Your answer should consist only of the lines from the line containing "- //Import image" through the last line below, each repeated exactly.

• • • •

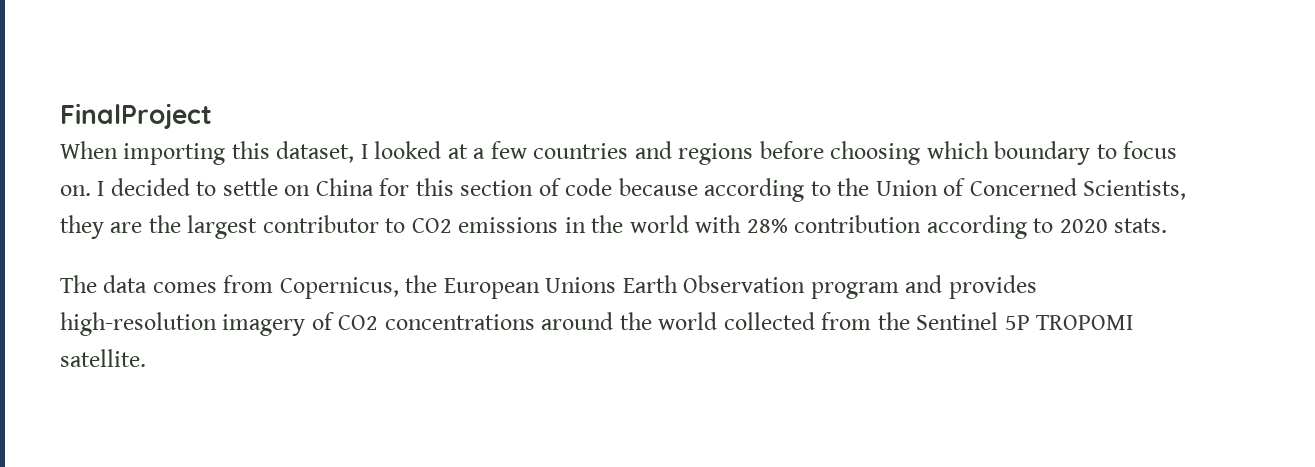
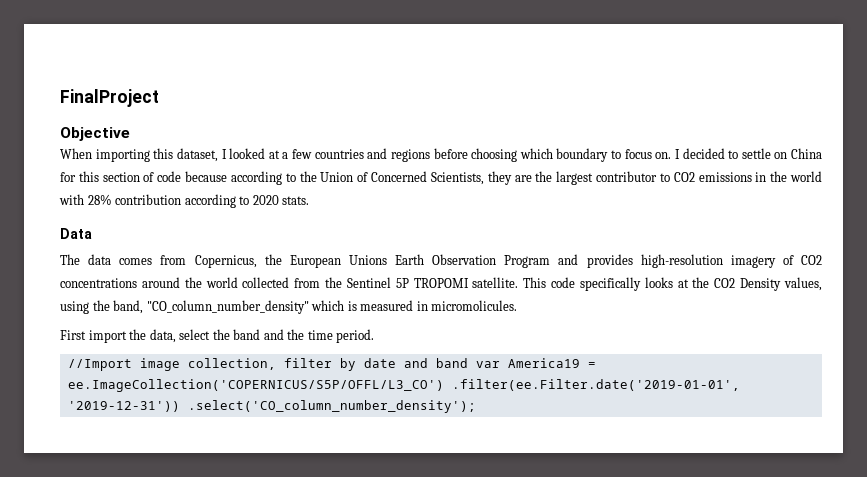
+ Objective
+ Data
- The data comes from Copernicus, the European Unions Earth Observation program and provides high-resolution imagery of CO2 concentrations around the world collected from the Sentinel 5P TROPOMI satellite.
+ The data comes from Copernicus, the European Unions Earth Observation Program and provides high-resolution imagery of CO2 concentrations around the world collected from the Sentinel 5P TROPOMI satellite.
+ This code specifically looks at the CO2 Density values, using the band, "CO_column_number_density" which is measured in micromolicules.
+ First import the data, select the band and the time period.
+ //Import image collection, filter by date and band var America19 = ee.ImageCollection('COPERNICUS/S5P/OFFL/L3_CO') .filter(ee.Filter.date('2019-01-01', '2019-12-31')) .select('CO_column_number_density');

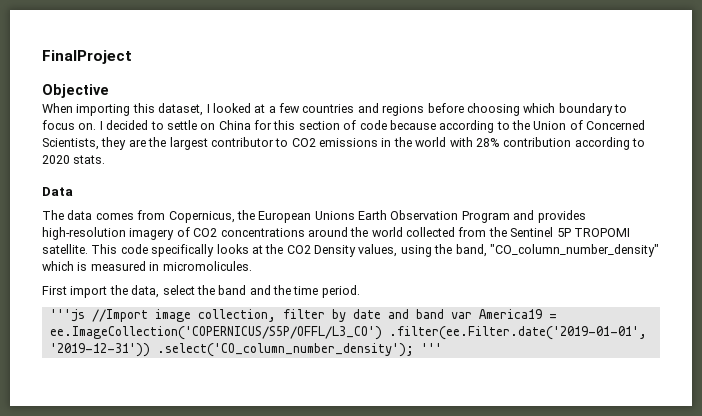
- //Import image collection, filter by date and band var America19 = ee.ImageCollection('COPERNICUS/S5P/OFFL/L3_CO') .filter(ee.Filter.date('2019-01-01', '2019-12-31')) .select('CO_column_number_density');
+ '''js //Import image collection, filter by date and band var America19 = ee.ImageCollection('COPERNICUS/S5P/OFFL/L3_CO') .filter(ee.Filter.date('2019-01-01', '2019-12-31')) .select('CO_column_number_density'); '''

• • • •

Task result:
- //Import image collection, filter by date and band var America19 = ee.ImageCollection('COPERNICUS/S5P/OFFL/L3_CO') .filter(ee.Filter.date('2019-01-01', '2019-12-31')) .select('CO_column_number_density');
+ '''js //Import image collection, filter by date and band var America19 = ee.ImageCollection('COPERNICUS/S5P/OFFL/L3_CO') .filter(ee.Filter.date('2019-01-01', '2019-12-31')) .select('CO_column_number_density'); '''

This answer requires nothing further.